Разговаривая о газете, он проявлял понимание, даже тонкость в деле, читал газеты, которые получал из Триполи, Тифлиса, Петербурга, читал местный «Уралец» и морщился: полно всякого вздора, среди авторов кого только нет, газета не может быть такой эклектичной. Вам же, говорил он Камилю и Габдулле, надо определить главное направление и следовать ему. Надо поддерживать новометодников и давать отпор кадимистам, газета должна быть полемичной, без этого нет газеты, она мертва. А посмотрите, сколько печатной белиберды заполняет книжный рынок: всякие книги гаданий, толкователи снов, завезенные ретивыми купцами из Мавераннахра, Медины и Бухары, тьма сочинений о правилах поведения, о морали, в которых несчетное число раз повторяется: «Нельзя, не принято, неприлично…»

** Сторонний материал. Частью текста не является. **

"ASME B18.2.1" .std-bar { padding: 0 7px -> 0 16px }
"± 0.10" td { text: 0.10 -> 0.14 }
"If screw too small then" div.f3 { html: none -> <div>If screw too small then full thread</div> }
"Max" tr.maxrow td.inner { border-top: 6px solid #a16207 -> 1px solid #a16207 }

Поговорив с молодежью, он уходил в свою комнату и подолгу не выходил из нее. Иногда он звал Габдуллу. Радостно, мягко пробегал Габдулла в шерстяных носках в комнату к старику.

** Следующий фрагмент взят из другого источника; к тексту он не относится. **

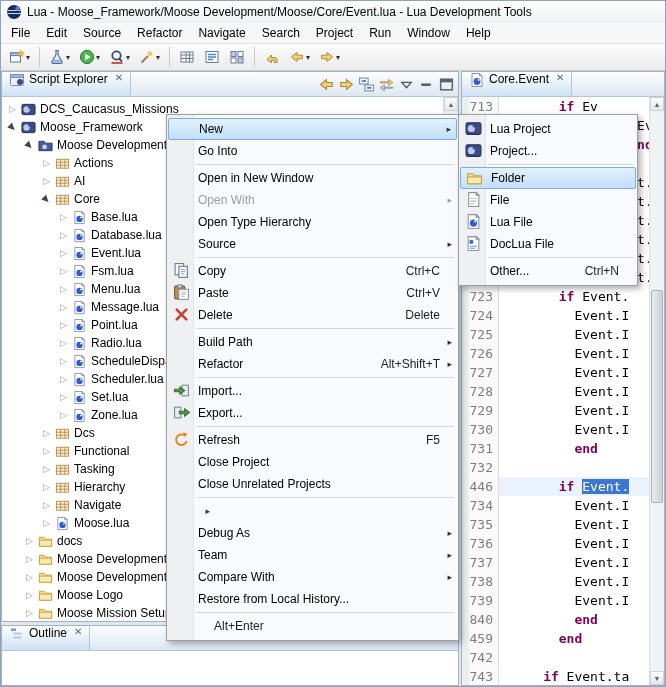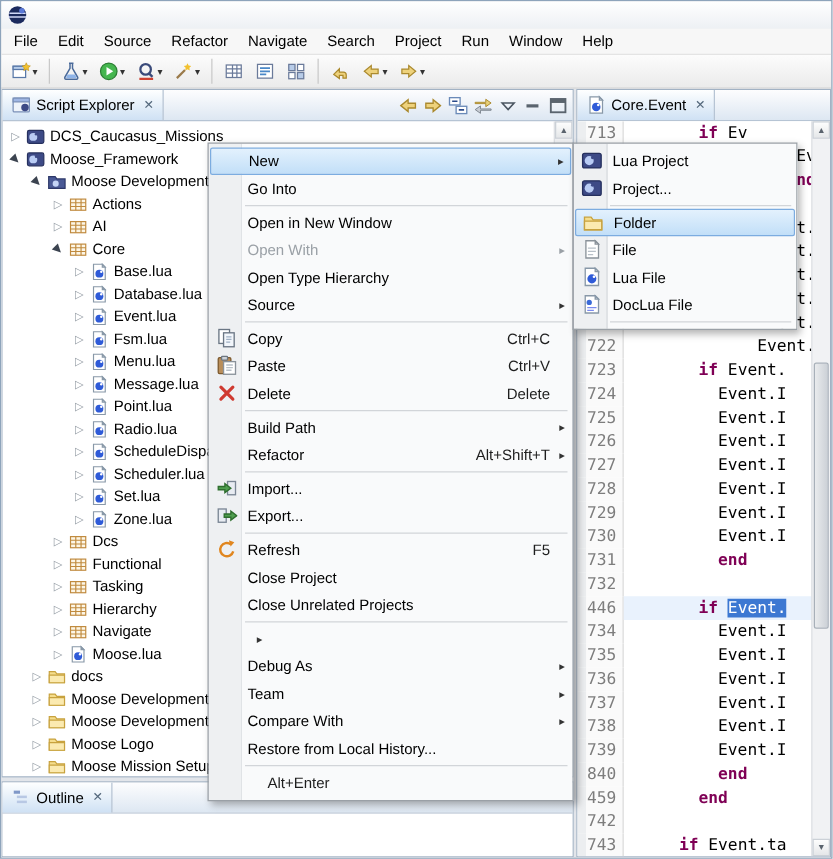"Lua - Moose_Framework/Moose" span { html: none -> <span>Lua - Moose_Framework/Moose Development/Moose/Core/Event.lua - Lua Development Tools</span> }
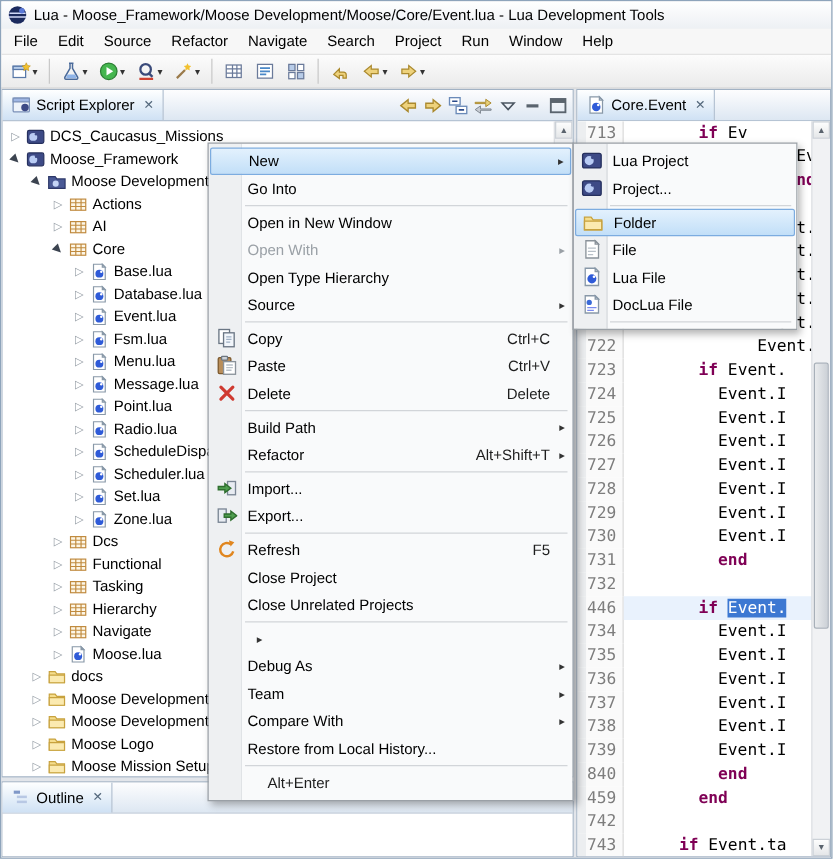"Script Explorer" .tab { align-items: center -> flex-start }
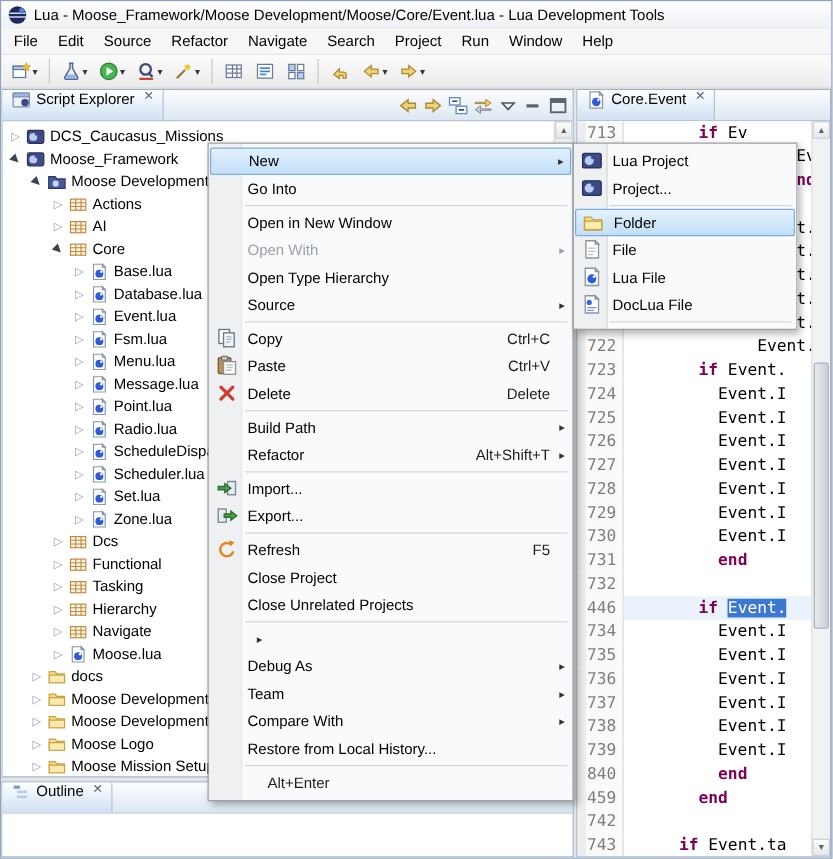"Other..." div.mi { html: none -> <div> <span>Other...</span> <span>Ctrl+N</span> <span></span> </div> }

Старик сидит на молитвенном коврике, постланном возле голландки, от печи набегают теплые, сухие запахи краски. Окно обмерзло синеватым слоем льда, по жгуту с подоконника стекает вода в глиняный тихий кувшин, капля за каплей — кап… кап… кап… — секунды собираются в минуты, минута к минуте — час, потом другой. Старик властвует над своим временем и делами, но такое счастье приходит к человеку, когда он уже не обладает силой молодости.
— Народу нужен пророк, вожатый, называй как хочешь, — говорит старик то ли себе, то ли юноше. — Стихия жизни несется вслепую, может сокрушить все, все… Полководцы не годятся на эту роль, они знают только ремесло войны и не знают страданий. А пророк идет к своим идеям через страдания. Пророк идет от пашни, он крестьянин…
Печален старик. Ум и печаль всегда в соседстве, от печали же близко неверие. Пророк, он крестьянин, говорит старик, таким был Каюм Насыйри — он ничем не разнился от мужика, ел такую же пищу, носил такую же одежду, но, в отличие от крестьян, он не был человеком семьистым, не строил своего гнезда. Если человек, как бы он ни был одарен умом и силой, строит свое гнездо, он уже не сможет звать и вести людей… Каюм писал наставления для детей и их отцов, писал историю своего народа, историю его обычаев, оберегал каждую его песню, каждую сказку.
— А велика мудрость русского графа! — говорит вдруг старик, и возбуждение окрашивает пергаментно-сухие щеки горячей алостью. — Не противься злу насилием. Разве есть в наши дни истина глубже и человечней?